LLM systems fail differently from normal backend systems. A normal service usually fails with a timeout, an exception, or a bad status code. An LLM application can return a fluent answer that is wrong, unsupported by retrieved context, too expensive, too slow, unsafe, or subtly worse than yesterday's prompt.
That means normal observability is necessary but not sufficient.
You still need traces, metrics, and logs. But for LLM systems you also need token usage, model version, prompt version, retrieval quality, judge scores, refusal rates, tool call traces, safety flags, and cost by tenant or feature. Without those signals, production debugging becomes guesswork.
This guide shows how to instrument an LLM system so a backend team can answer practical questions:
- Why did this answer take 18 seconds?
- Which model or prompt version produced it?
- How much did this request cost?
- Did retrieval return the right documents?
- Did the answer use the retrieved context?
- Are hallucinations increasing after a prompt change?
- Which tenant or endpoint is driving spend?
- Did an agent call a risky tool?
The Observability Model
A typical LLM request touches more than one component:
HTTP request
|
+-- auth and tenant lookup
+-- prompt template render
+-- retrieval query rewrite
+-- vector search
+-- reranking
+-- model call
+-- tool call loop
+-- safety check
+-- response formatting
+-- eval sampling
The trace should show this flow as one request. The metrics should summarize behavior across many requests. The logs should explain specific failures without leaking secrets or PII.
Use this mental model:
| Signal | Answers |
|---|---|
| Traces | Where did this request spend time? |
| Metrics | Is the system healthy across traffic? |
| Logs | What happened in this specific failure? |
| Evals | Is answer quality improving or regressing? |
| Audit events | Who or what took an action? |
LLM observability is the combination of all five.
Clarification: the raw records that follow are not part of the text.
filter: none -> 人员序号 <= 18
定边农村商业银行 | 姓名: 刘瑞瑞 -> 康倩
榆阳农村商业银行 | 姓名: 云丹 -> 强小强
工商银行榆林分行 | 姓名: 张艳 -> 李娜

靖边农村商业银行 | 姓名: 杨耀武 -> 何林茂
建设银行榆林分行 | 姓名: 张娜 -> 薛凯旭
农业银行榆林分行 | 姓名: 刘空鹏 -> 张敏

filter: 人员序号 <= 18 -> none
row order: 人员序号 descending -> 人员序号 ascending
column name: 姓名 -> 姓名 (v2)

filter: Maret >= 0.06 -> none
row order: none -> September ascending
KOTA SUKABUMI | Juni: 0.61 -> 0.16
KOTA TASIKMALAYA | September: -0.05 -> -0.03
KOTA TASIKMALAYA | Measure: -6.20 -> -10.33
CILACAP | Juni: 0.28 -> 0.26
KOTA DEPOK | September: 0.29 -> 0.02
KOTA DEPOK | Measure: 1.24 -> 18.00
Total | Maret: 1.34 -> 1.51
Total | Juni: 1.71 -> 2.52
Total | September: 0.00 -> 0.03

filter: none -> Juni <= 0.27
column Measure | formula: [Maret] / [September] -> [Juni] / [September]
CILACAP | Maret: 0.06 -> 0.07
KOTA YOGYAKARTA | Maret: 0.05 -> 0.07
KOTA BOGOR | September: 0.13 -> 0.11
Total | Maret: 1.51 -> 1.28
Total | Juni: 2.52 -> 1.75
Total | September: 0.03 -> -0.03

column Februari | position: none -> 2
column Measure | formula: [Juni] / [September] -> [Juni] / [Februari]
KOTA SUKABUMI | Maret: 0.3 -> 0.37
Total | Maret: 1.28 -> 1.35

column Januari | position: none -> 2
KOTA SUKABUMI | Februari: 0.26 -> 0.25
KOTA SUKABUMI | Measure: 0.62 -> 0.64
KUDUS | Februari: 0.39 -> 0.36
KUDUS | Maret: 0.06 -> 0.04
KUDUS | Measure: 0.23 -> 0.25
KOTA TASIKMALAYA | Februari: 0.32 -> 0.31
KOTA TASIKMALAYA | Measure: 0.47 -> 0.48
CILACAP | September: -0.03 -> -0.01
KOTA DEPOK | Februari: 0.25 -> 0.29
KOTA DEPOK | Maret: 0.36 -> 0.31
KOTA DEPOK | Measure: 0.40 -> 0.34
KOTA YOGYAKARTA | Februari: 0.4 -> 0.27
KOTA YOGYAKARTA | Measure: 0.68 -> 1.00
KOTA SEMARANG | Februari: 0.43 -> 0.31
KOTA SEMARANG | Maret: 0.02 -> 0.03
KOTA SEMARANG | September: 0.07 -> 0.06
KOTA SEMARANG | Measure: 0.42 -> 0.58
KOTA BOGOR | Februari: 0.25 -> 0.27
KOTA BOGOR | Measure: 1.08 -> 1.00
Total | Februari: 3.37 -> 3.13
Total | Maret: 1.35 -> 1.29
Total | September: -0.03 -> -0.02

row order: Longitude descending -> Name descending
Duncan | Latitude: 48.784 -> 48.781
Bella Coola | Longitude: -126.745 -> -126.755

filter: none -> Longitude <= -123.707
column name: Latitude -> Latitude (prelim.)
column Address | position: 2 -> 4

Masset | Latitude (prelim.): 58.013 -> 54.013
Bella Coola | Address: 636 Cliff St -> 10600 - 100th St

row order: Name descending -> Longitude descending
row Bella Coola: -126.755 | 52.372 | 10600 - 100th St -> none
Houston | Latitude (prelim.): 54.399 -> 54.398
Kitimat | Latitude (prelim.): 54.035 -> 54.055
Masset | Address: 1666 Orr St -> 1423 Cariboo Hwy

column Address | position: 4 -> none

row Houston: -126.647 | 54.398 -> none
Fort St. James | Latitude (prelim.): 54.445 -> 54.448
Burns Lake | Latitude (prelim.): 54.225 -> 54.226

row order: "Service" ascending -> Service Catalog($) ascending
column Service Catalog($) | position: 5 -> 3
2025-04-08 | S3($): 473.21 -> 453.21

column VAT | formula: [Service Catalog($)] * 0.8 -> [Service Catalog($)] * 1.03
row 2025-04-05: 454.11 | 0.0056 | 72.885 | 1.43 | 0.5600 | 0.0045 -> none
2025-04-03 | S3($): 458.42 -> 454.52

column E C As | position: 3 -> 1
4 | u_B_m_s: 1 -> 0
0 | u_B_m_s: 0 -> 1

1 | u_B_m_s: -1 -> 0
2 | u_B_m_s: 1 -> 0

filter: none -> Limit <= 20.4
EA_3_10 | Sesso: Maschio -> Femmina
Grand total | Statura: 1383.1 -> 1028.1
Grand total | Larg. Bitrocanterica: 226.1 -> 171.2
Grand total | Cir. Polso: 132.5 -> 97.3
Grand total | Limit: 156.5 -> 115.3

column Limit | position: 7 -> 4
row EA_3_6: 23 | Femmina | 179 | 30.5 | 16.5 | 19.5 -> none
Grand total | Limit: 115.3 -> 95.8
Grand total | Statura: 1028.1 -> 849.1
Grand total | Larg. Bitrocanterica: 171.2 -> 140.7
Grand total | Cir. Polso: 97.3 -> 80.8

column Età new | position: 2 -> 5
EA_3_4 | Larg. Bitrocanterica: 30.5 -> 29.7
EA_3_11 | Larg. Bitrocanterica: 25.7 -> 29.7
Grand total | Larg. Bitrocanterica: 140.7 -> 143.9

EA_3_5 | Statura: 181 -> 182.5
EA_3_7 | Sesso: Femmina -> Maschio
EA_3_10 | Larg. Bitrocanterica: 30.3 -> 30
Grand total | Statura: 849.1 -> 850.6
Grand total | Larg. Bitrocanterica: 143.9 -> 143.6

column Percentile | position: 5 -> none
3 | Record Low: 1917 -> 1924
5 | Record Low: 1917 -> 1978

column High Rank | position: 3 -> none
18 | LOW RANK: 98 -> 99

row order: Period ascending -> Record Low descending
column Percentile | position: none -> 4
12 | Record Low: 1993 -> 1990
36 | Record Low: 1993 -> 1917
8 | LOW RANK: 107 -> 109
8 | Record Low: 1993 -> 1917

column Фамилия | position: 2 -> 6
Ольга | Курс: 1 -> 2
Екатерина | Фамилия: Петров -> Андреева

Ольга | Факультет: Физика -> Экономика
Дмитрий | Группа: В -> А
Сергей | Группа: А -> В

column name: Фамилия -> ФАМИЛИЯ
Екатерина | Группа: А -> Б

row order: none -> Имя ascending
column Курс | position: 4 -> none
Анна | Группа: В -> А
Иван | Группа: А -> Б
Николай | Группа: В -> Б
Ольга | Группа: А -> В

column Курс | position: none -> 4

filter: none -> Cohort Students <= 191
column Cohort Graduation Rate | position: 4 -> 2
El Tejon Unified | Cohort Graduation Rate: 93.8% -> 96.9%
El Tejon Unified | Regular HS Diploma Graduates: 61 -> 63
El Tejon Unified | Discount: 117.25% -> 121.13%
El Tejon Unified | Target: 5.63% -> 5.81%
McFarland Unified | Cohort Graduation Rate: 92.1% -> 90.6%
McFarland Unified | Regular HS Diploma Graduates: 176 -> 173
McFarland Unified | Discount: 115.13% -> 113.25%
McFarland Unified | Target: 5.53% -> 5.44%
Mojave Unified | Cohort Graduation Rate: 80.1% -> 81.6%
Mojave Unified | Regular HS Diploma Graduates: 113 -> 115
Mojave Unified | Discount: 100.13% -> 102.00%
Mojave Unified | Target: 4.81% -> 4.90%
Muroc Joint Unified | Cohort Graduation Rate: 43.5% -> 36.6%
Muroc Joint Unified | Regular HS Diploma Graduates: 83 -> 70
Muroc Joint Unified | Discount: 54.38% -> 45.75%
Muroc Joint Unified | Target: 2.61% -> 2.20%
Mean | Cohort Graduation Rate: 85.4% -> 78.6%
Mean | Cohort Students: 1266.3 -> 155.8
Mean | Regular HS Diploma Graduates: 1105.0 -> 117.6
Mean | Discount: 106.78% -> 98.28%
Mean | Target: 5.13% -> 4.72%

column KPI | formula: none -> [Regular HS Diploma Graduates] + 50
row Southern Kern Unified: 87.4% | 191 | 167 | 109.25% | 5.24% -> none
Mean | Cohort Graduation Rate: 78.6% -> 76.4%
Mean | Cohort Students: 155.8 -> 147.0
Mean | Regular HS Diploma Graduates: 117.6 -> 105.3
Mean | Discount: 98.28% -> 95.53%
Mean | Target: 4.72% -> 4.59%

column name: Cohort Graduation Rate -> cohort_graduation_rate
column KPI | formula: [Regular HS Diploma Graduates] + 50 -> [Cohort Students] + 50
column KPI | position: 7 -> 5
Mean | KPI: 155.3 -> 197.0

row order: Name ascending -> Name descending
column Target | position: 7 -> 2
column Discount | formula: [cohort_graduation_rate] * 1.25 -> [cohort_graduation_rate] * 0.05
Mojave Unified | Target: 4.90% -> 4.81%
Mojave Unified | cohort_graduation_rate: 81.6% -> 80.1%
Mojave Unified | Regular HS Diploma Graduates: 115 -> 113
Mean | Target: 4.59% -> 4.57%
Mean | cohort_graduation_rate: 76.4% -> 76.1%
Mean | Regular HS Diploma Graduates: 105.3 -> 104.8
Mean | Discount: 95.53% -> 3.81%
Trace The Whole LLM Request
The root span should represent the user-visible operation, not just the model provider call.
POST /api/assistant/query
render_prompt
rag.rewrite_query
rag.retrieve
vector_search
bm25_search
rerank
llm.chat
safety.check_response
response.serialize
If you only trace llm.chat, you will miss the real bottleneck. In many production RAG systems, latency comes from retrieval, reranking, network retries, tool calls, or oversized prompts rather than the model itself.
Here is a small Python example using OpenTelemetry-style spans:
from opentelemetry import trace
from opentelemetry.trace import Status, StatusCode
tracer = trace.get_tracer("assistant-api")
def answer_question(request: dict) -> dict:
with tracer.start_as_current_span("assistant.answer") as span:
span.set_attribute("app.feature", "support_assistant")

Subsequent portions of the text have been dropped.